Books were everywhere in their large apartment. Histories, biographies, novels, studies on Québec antiques, poetry. Placed in orderly bookcases. Just about every table had at least one book on it, and often several magazines. And the weekend newspapers were scattered on the coffee table in the living room, in front of the fireplace. If a visitor was the observant type, and made it further into the apartment to Gamache’s study, he might see the story the books in there told.
And he’d soon realize this was not the home of some retiring professor of French literature. The shelves were packed with case histories, with books on medicine and forensics, with tomes on Napoleonic and common law, fingerprinting, genetic coding, wounds and weapons.
Murder. Armand Gamache’s study was filled with it.
But still, even among the death, space was made for books on philosophy and poetry.
Watching Reine-Marie as they sat on the balcony, Gamache was once again struck by the certainty he’d married above himself. Not socially. Not academically. But he could never shake the suspicion he had gotten very, very lucky.
Armand Gamache knew he’d had a great deal of luck in his life, but none more than having loved the same woman for thirty-five years. Unless it was the extraordinary stroke of luck that she should also love him.
Now she turned her blue eyes on him. “Actually, I was thinking about Clara’s vernissage.”
“Oh?”
“We should be going soon.”
“True.” He looked at his watch. It was five past five. The party to launch Clara Morrow’s solo show started at the Musée at five and would end at seven. “As soon as David arrives.”

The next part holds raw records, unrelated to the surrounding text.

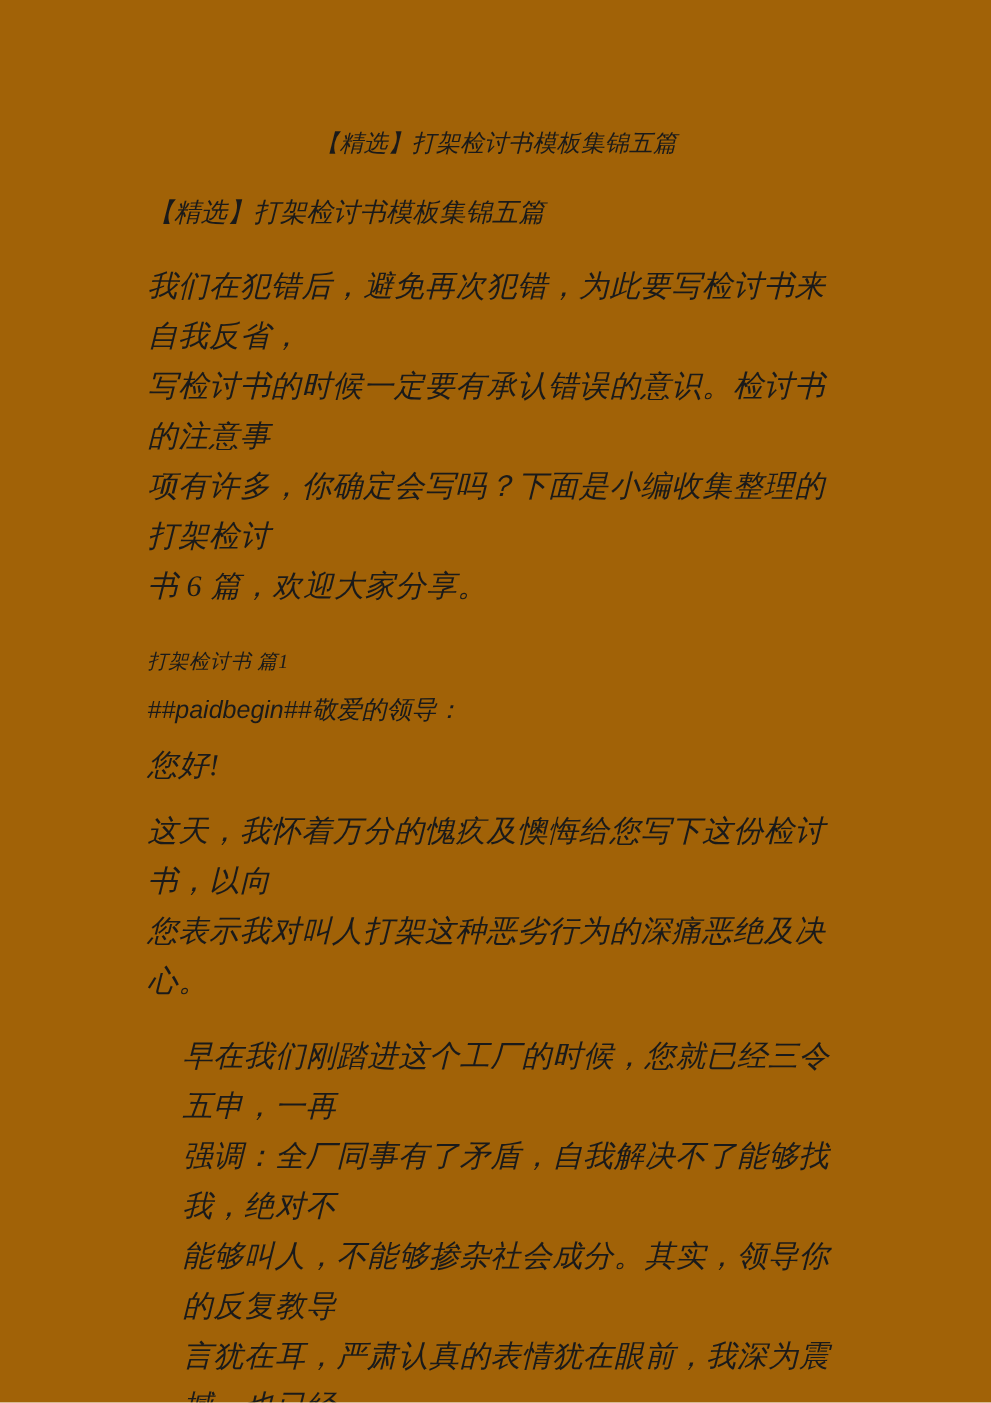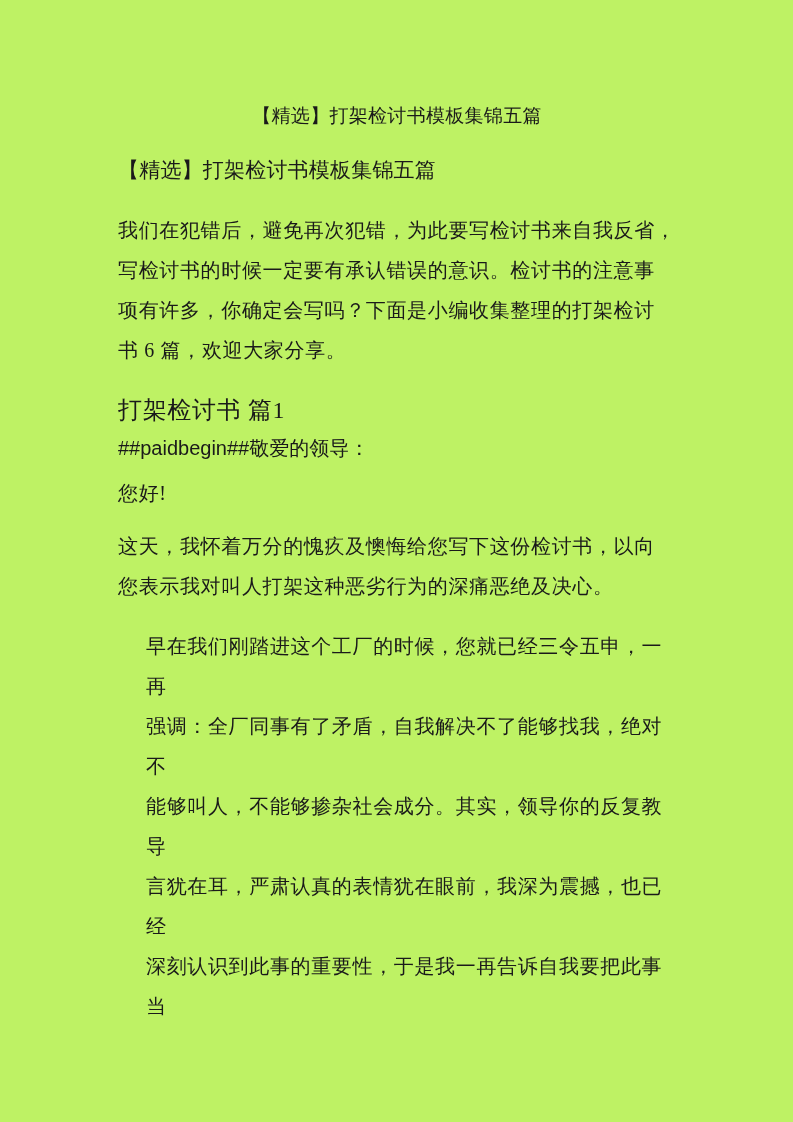"【精选】打架检讨书模板集锦五篇" .page { background: #bef264 -> #a16207; font-style: none -> italic }
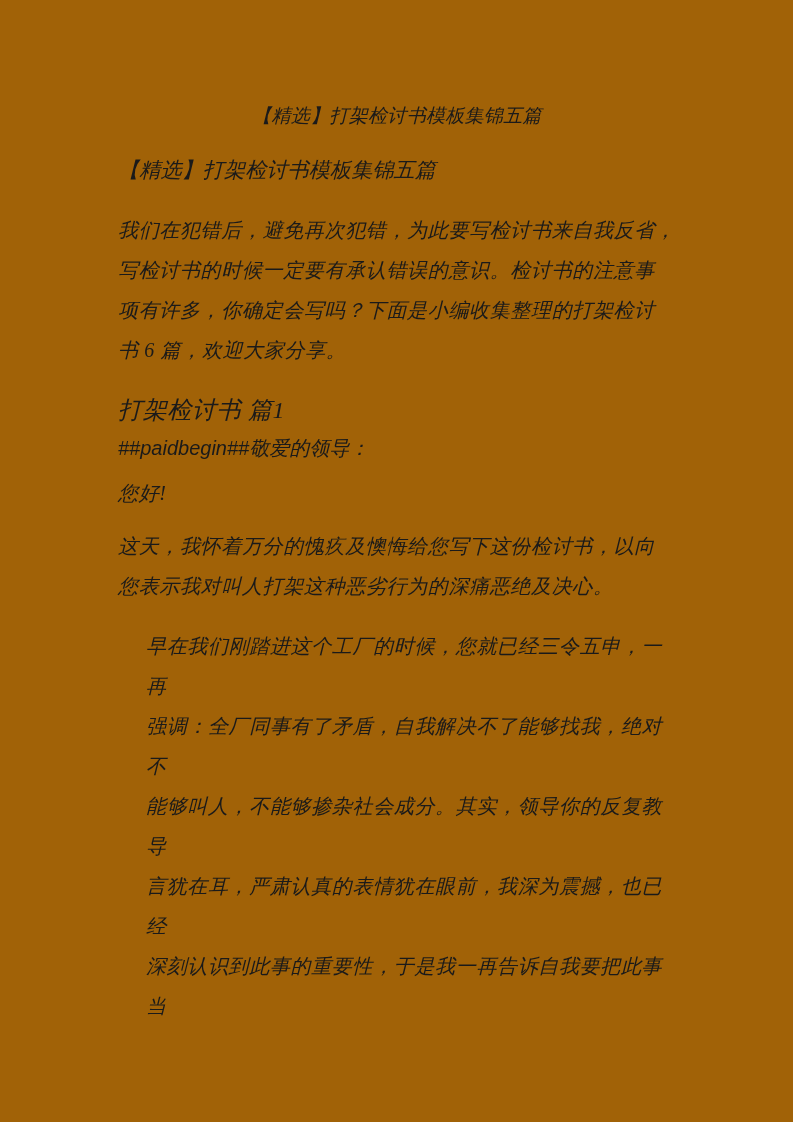"我们在犯错后，避免再次犯错，为此要写检讨书来自我反省，" .body-text { font-size: 20px -> 24px }
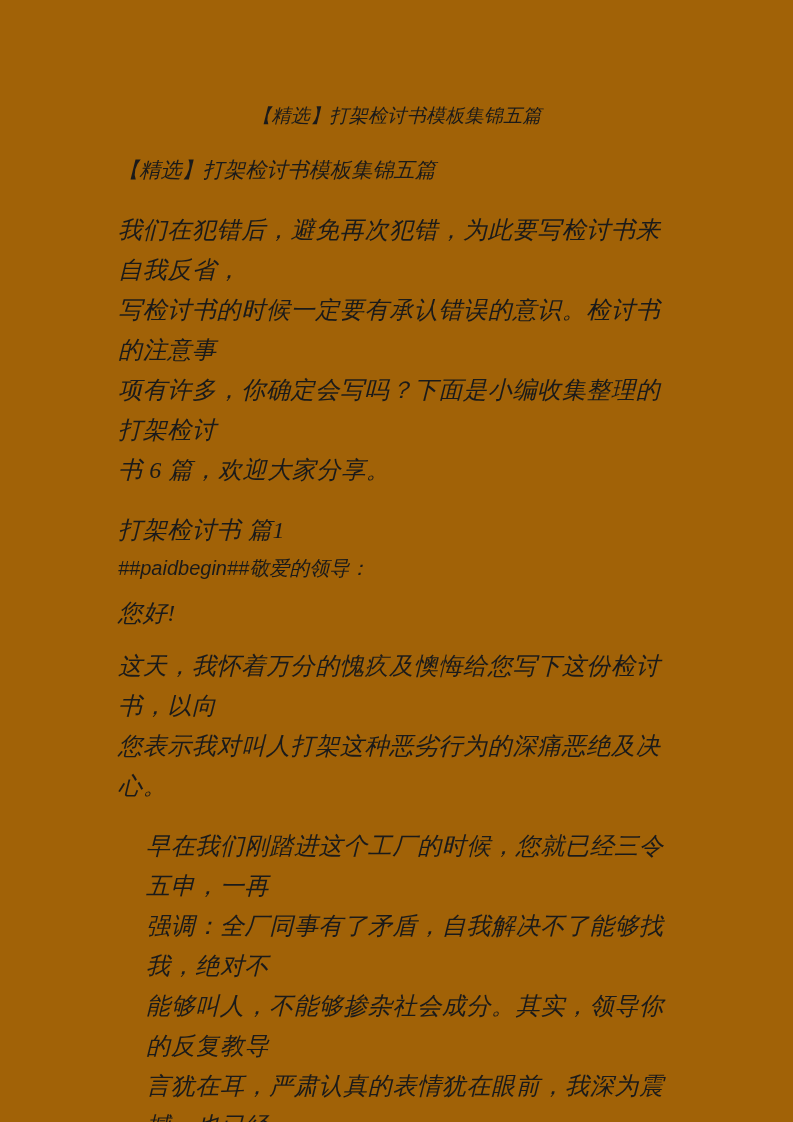"打架检讨书 篇1" .section-heading { font-size: 24px -> 16px }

Their son-in-law was half an hour late and Gamache glanced inside their apartment. He could just barely make out his daughter Annie sitting in the living room reading, and across from her was his second in command, Jean Guy Beauvoir. Kneading Henri’s remarkable ears. The Gamaches’ German shepherd could stay like that all day, a goofy grin on his young face.
Jean Guy and Annie were ignoring each other. Gamache smiled slightly. At least they weren’t hurling insults, or worse, across the room.
“Would you like to leave?” Armand offered. “We could call David on his cell and ask him to just meet us there.”